Source data:
****

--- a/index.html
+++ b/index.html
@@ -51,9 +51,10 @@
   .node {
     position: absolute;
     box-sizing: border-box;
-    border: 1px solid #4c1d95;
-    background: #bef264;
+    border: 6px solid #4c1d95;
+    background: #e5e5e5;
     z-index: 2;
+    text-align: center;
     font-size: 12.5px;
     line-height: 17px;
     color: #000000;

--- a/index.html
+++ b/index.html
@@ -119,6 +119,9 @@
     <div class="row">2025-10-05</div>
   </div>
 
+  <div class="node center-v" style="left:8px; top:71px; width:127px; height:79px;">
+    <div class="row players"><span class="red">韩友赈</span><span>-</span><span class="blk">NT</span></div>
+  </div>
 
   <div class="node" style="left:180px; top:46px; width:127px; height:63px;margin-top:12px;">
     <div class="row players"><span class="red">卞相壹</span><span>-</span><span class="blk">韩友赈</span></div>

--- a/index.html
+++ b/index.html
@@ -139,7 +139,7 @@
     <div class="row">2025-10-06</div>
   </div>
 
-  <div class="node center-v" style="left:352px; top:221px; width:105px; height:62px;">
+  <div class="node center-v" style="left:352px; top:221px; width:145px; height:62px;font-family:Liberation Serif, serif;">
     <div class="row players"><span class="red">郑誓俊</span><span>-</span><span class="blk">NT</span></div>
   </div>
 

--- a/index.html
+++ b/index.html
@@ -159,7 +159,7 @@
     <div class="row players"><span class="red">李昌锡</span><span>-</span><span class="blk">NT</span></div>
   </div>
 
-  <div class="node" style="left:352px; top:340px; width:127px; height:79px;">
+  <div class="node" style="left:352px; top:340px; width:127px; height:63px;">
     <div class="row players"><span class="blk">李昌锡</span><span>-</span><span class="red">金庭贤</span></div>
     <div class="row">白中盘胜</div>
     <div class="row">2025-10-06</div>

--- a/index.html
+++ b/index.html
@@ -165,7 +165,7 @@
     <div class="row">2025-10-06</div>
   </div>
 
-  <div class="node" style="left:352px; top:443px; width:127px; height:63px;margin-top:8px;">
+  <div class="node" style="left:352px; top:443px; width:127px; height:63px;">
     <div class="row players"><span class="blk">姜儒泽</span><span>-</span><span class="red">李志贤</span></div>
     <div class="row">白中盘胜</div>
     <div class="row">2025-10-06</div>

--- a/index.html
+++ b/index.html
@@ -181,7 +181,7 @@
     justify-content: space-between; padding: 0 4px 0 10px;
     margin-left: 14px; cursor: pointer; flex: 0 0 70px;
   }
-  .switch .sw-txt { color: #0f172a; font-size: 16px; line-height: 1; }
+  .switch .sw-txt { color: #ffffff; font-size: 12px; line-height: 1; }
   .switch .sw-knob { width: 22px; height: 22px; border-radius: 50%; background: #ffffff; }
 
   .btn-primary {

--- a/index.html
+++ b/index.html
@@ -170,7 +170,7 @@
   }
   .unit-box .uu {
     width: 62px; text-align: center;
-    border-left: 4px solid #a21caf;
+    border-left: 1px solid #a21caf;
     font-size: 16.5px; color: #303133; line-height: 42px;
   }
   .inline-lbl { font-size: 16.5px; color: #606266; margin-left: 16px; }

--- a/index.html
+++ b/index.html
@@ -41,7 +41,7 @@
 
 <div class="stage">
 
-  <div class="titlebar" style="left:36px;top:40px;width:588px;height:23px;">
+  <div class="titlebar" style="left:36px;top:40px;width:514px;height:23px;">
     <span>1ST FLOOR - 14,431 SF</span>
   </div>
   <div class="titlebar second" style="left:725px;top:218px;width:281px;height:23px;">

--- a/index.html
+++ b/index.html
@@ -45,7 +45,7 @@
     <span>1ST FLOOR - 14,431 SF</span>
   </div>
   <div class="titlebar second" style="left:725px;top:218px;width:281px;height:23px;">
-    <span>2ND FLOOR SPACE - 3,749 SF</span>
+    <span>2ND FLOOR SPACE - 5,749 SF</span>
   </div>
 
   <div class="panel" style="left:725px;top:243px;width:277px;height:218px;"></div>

****

» Exercise directions
Check each line of the data above for the string "ffffff", and copy the ones that have it.

» Exercise output
+  .switch .sw-txt { color: #ffffff; font-size: 12px; line-height: 1; }
   .switch .sw-knob { width: 22px; height: 22px; border-radius: 50%; background: #ffffff; }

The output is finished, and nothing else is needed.